Rejected sources: FrequencyWords (data is CC-BY-SA-3.0, not GPL-compatible — only 4.0 gained one-way compatibility); HeliBoard main_el (184k, license unspecified). Acceptable alternates if ever needed: Hunspell el_GR (tri-license; take the GPL-2.0-or-later arm, no frequencies) and dim-geo/greekdictionary (GPL-3.0, but synthetic freqs). wordfreq is preferred.

Required NOTICE / attribution (when shipping)

Add to the app’s credits / NOTICE:

Greek (and other) word frequencies derived from wordfreq (Robyn Speer et al.), data under CC-BY-SA-4.0, incorporating OpenSubtitles 2018, SUBTLEX, Wikipedia, and Google Books Ngrams. Derived wordlist redistributed under GPL-3.0.

”Import the phone’s system dictionary” — NOT possible; ship file-import instead

Researched against Android platform docs: a third-party IME cannot read the phone’s system/Gboard/AOSP main language dictionary.

  • Main .dict files are app-private (since API 28 an app can’t world-share its data dir; since API 30 no app can read another’s) and the format is proprietary.
  • No content provider / service exports them; Gboard’s are proprietary.
  • UserDictionary exposes only the user’s manually-added words (and CleverKeys already reads those — OptimizedVocabulary.kt:1734-1768 — because the active IME is granted access; the permission has been IME-only since API 23). It is not the system language dictionary.
  • The spell-checker API can only validate words you supply, never enumerate its dictionary.

Therefore the real feature is “Import dictionary from a file” via the Storage Access Framework, reusing the existing langpack/LanguagePackManager.importLanguagePack(uri) flow (same pattern as GIF packs). The user imports a wordlist/freq file (or a langpack-el.zip); we build the per-language trie on-device. This generalizes to any language and is the honest, implementable version of the request.

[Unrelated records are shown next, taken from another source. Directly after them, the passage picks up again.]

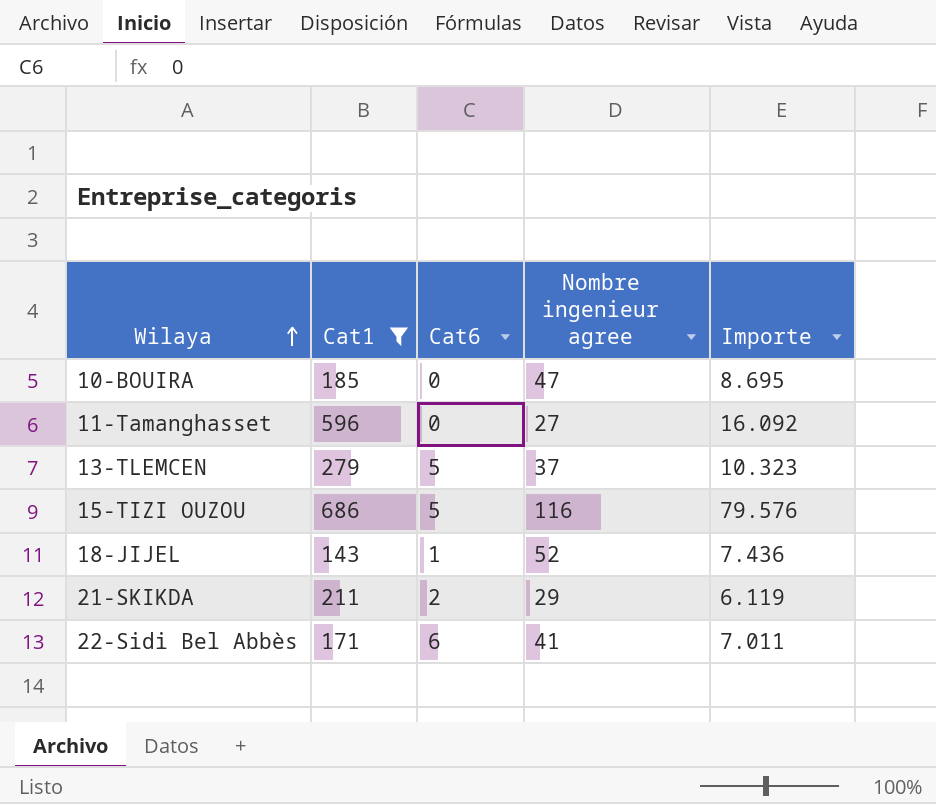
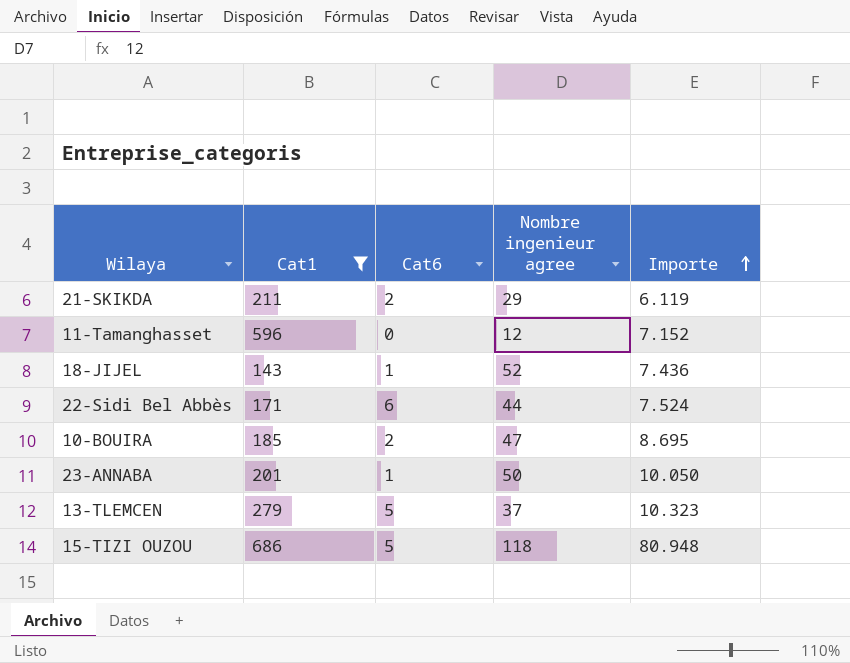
row order: Wilaya ascending -> Importe ascending
11-Tamanghasset | Nombre ingenieur agree: 27 -> 12
11-Tamanghasset | Importe: 16.092 -> 7.152
22-Sidi Bel Abbès | Nombre ingenieur agree: 41 -> 44
22-Sidi Bel Abbès | Importe: 7.011 -> 7.524
10-BOUIRA | Cat6: 0 -> 2
row 23-ANNABA: none -> 201 | 1 | 50 | 10.050
15-TIZI OUZOU | Nombre ingenieur agree: 116 -> 118
15-TIZI OUZOU | Importe: 79.576 -> 80.948

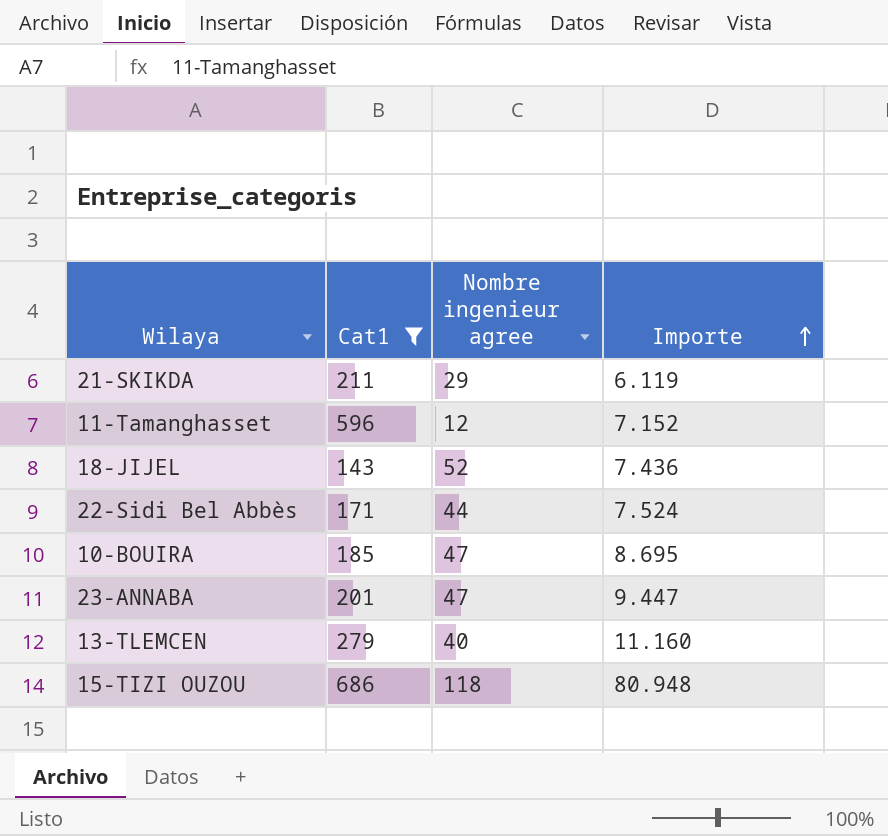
column Cat6 | position: 3 -> none
23-ANNABA | Nombre ingenieur agree: 50 -> 47
23-ANNABA | Importe: 10.050 -> 9.447
13-TLEMCEN | Nombre ingenieur agree: 37 -> 40
13-TLEMCEN | Importe: 10.323 -> 11.160

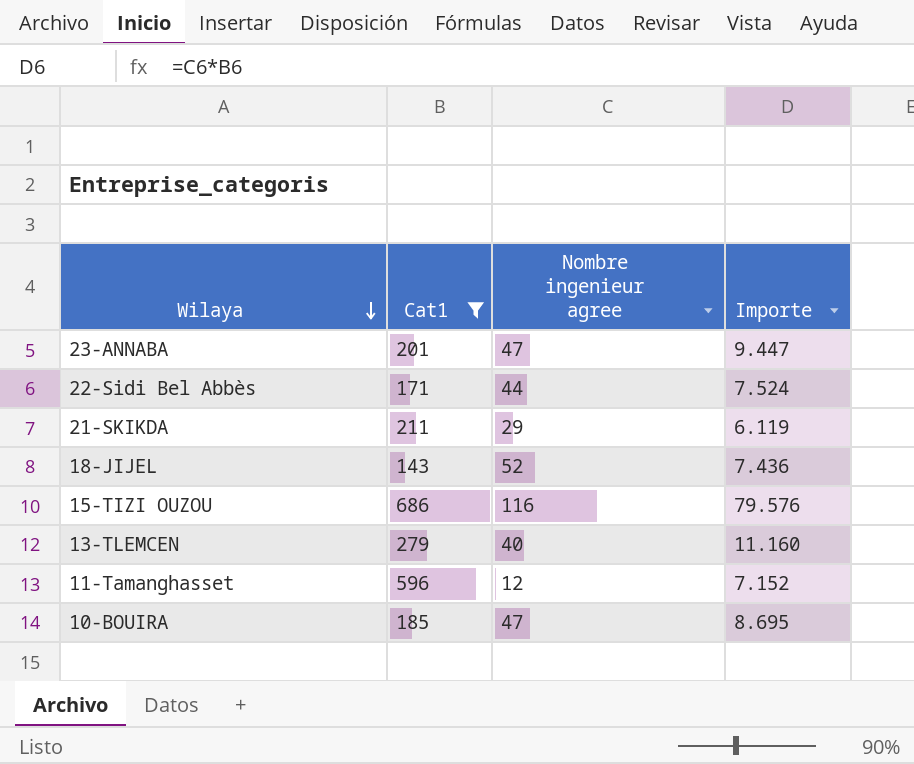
row order: Importe ascending -> Wilaya descending
15-TIZI OUZOU | Nombre ingenieur agree: 118 -> 116
15-TIZI OUZOU | Importe: 80.948 -> 79.576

Existing infrastructure (verified against current source)

ComponentStatusEvidence
Greek keyboard layout✅ existssrcs/layouts/grek_qwerty.xml (1 of 83)
wordfreq runs on this dev env✅ verifiedinstalled on Termux; top_n_list('el',…) → 46,306 words
Wordlist → binary pipeline✅ exists + runget_wordlist.pybuild_dictionary.pyel_enhanced.bin
Unigrams (lang detection)✅ scriptgenerate_unigrams.py --lang el
Contractions✅ scriptgenerate_binary_contractions.py (Greek: minimal/empty)
Importable language pack✅ existsbuild_langpack.py + LanguagePackManager.kt:59-83
UserDictionary user-words import✅ already worksOptimizedVocabulary.kt:1734-1768
Greek language detection❌ missingno Greek patterns in data/LanguageDetector.kt
Bundled/packaged el dictionary❌ not yetgenerated 1.82 MB artifact, not yet committed
Swipe model support for Greek❌ missingtokenizer is Latin-only (Phase 2)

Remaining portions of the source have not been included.